» Exercise prompt:
Every line from the one with "PESP, 2020-08-11: 44.1 -> 100" up to and including the one with "Home Score, 2018-09-26: 4 -> 3" is to be output exactly as it appears below; pictures are not.

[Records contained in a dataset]
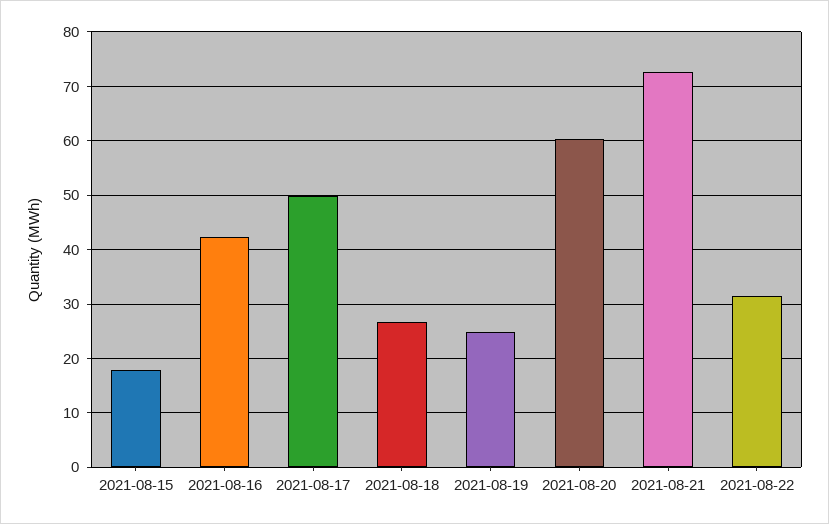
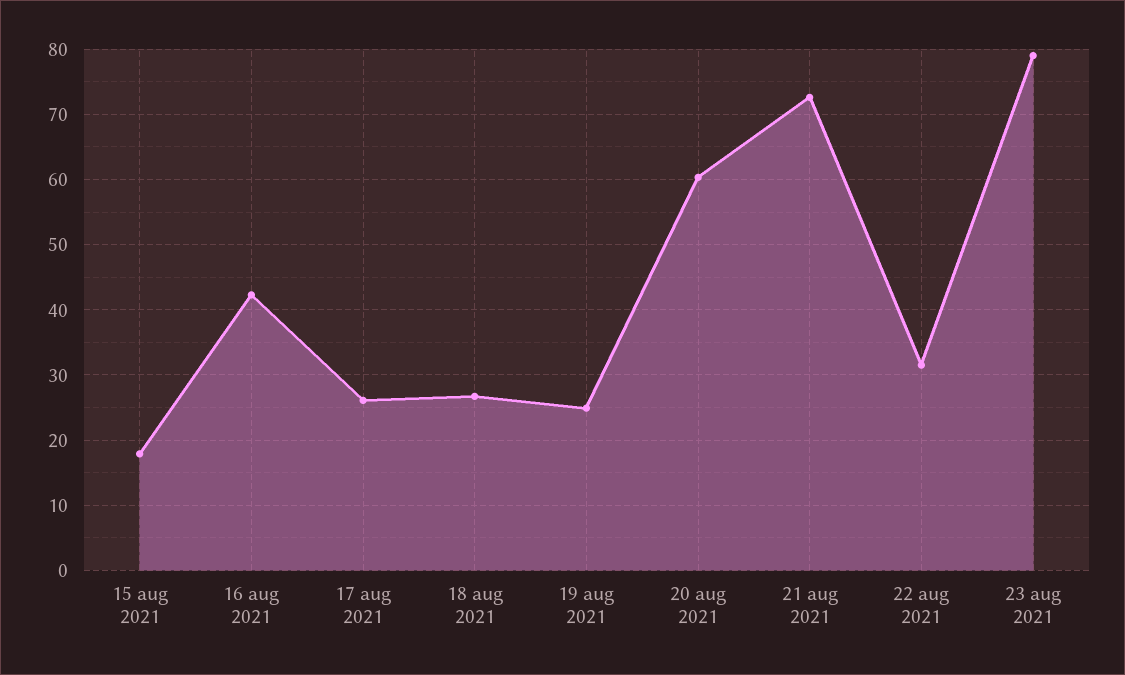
2021-08-17: 50 -> 26
23 aug 2021: none -> 79

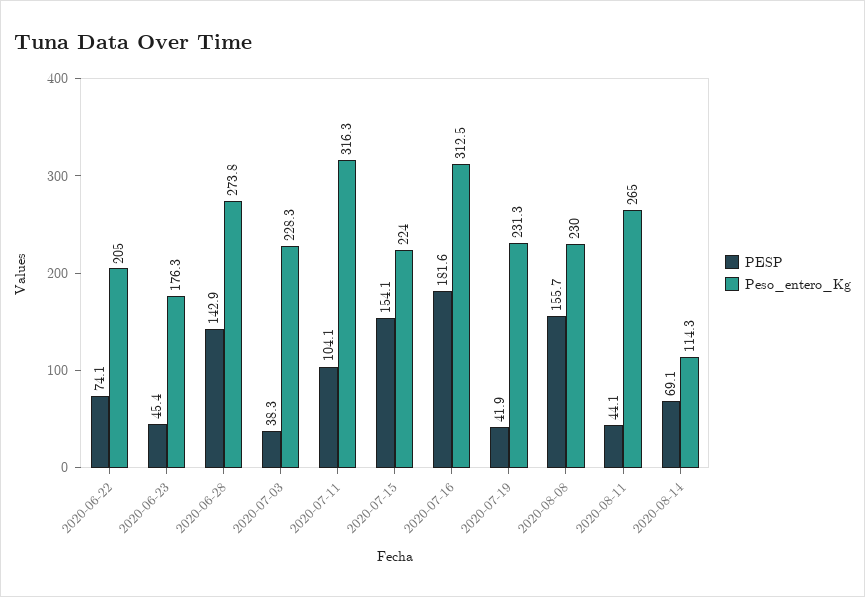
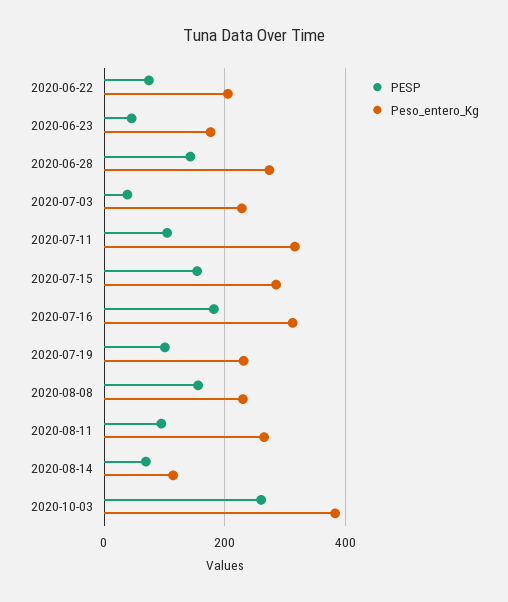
Peso_entero_Kg, 2020-07-15: 224 -> 280
PESP, 2020-07-19: 41.9 -> 100
PESP, 2020-08-11: 44.1 -> 100
PESP, 2020-10-03: none -> 260
Peso_entero_Kg, 2020-10-03: none -> 380

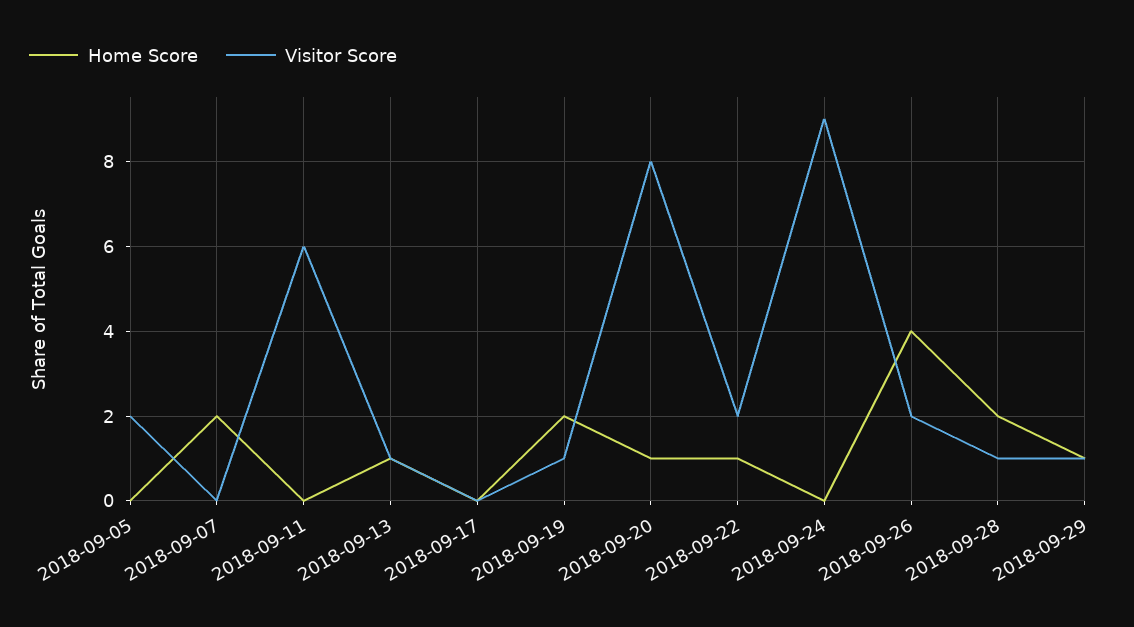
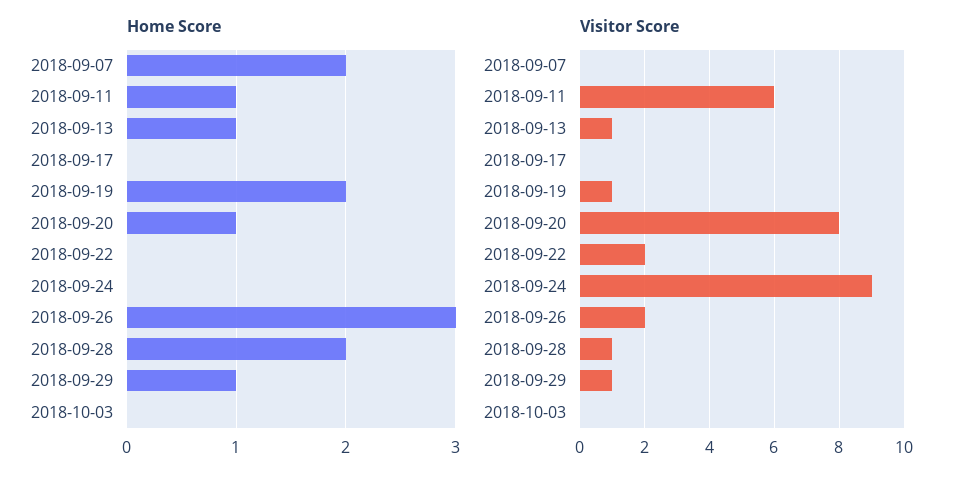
Home Score, 2018-09-05: 0 -> none
Visitor Score, 2018-09-05: 2 -> none
Home Score, 2018-09-11: 0 -> 1
Home Score, 2018-09-22: 1 -> 0
Home Score, 2018-09-26: 4 -> 3
Home Score, 2018-10-03: none -> 0
Visitor Score, 2018-10-03: none -> 0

» Answer box:
PESP, 2020-08-11: 44.1 -> 100
PESP, 2020-10-03: none -> 260
Peso_entero_Kg, 2020-10-03: none -> 380

Home Score, 2018-09-05: 0 -> none
Visitor Score, 2018-09-05: 2 -> none
Home Score, 2018-09-11: 0 -> 1
Home Score, 2018-09-22: 1 -> 0
Home Score, 2018-09-26: 4 -> 3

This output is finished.